[Start of section]
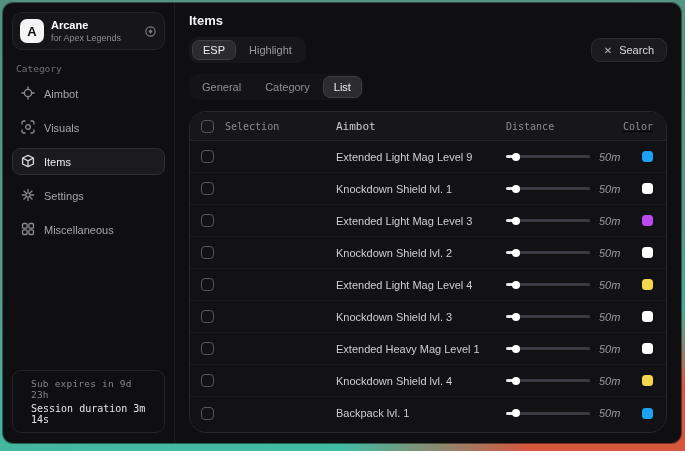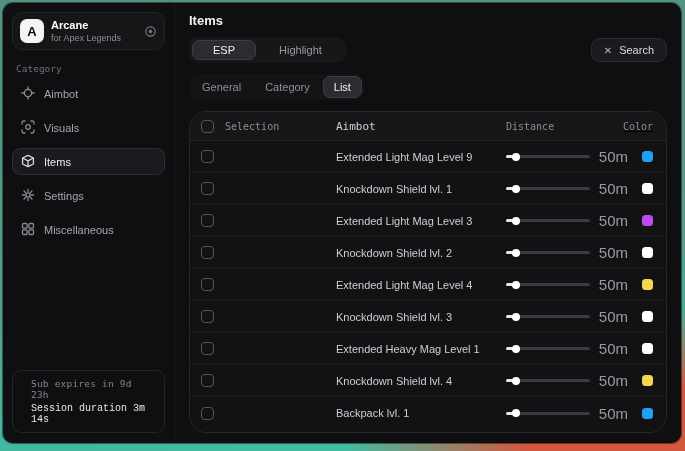"ESP" .mode-pill { padding: 3px 20px -> 3px 10px }
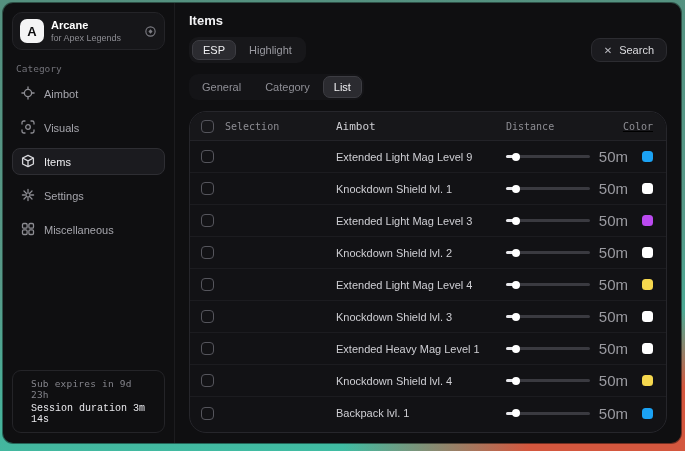"50m" .distance-value { font-size: 15px -> 11px; font-style: none -> italic }
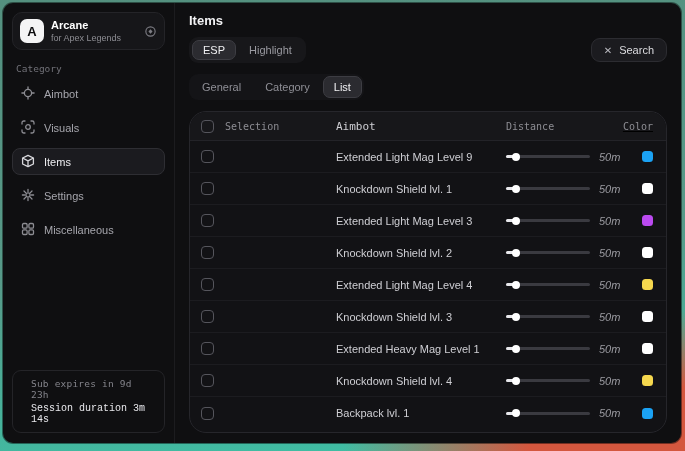"Session duration 3m 14s" .session-line2 { font-family: Liberation Mono, monospace -> none }
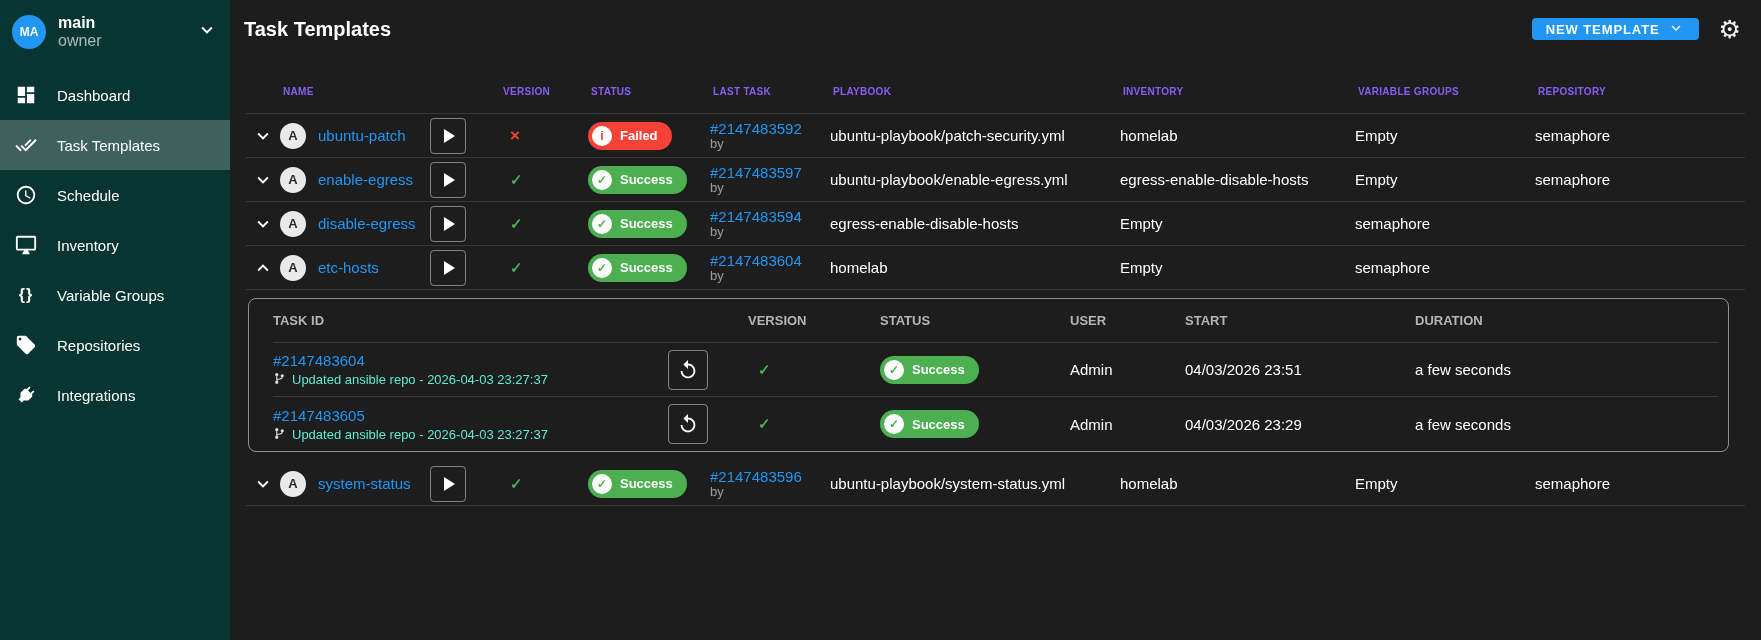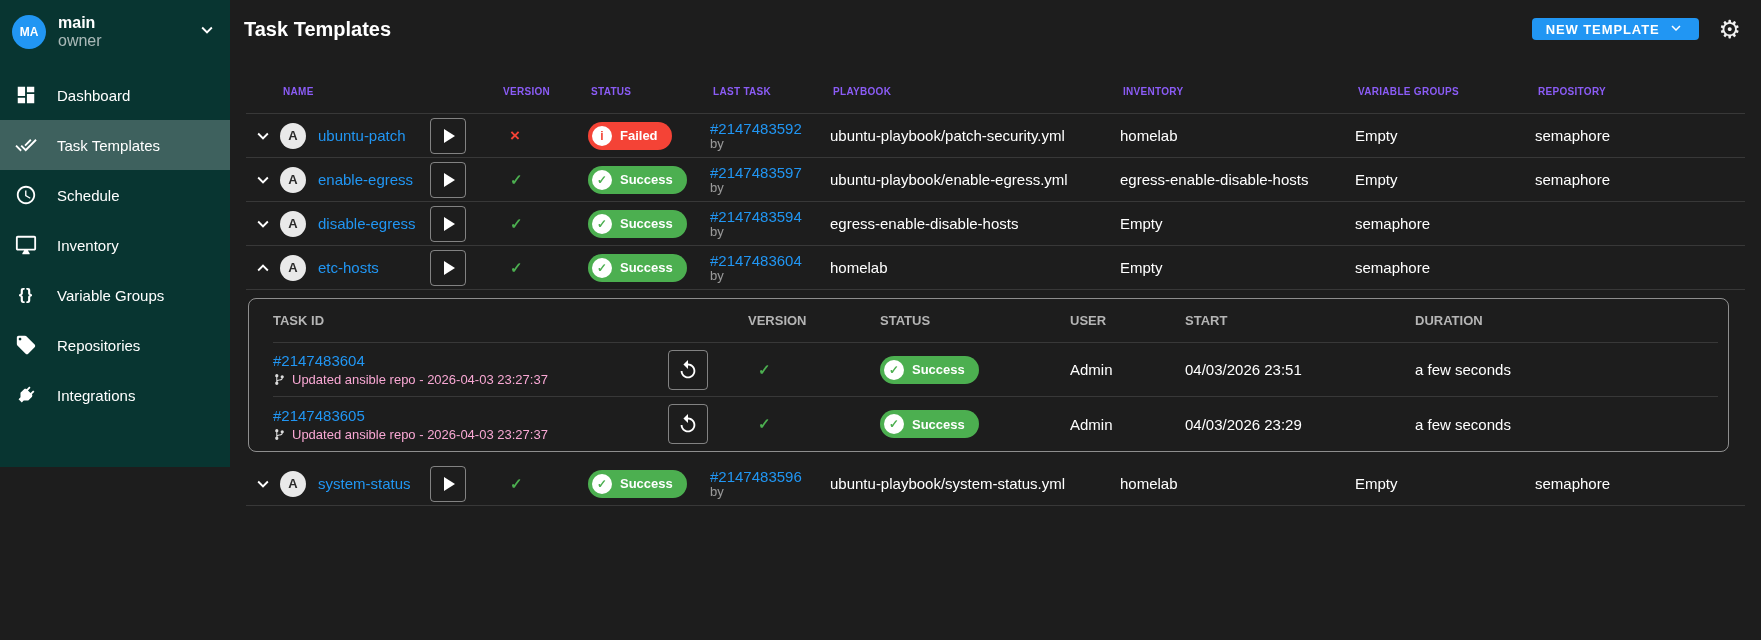"MA" .sidebar { height: 467px -> 640px }
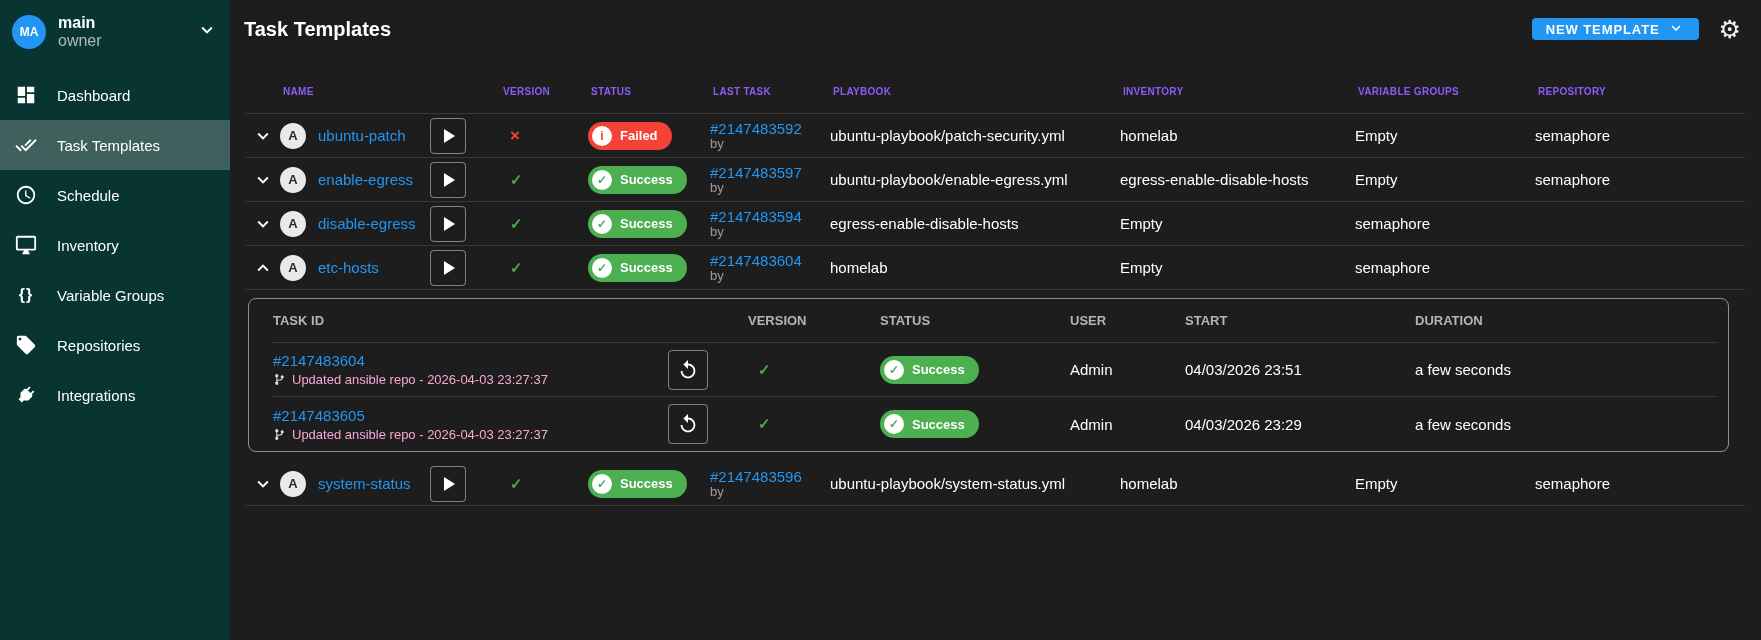"Updated ansible repo - 2026-04-03" .task-msg { align-items: center -> none; color: #f9a8d4 -> #5eead4 }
[End of section]
Your goal | Leaving all pictures aside, quote each record exactly.

Response box |
"ESP" .mode-pill { padding: 3px 20px -> 3px 10px }
"50m" .distance-value { font-size: 15px -> 11px; font-style: none -> italic }
"Session duration 3m 14s" .session-line2 { font-family: Liberation Mono, monospace -> none }
"MA" .sidebar { height: 467px -> 640px }
"Updated ansible repo - 2026-04-03" .task-msg { align-items: center -> none; color: #f9a8d4 -> #5eead4 }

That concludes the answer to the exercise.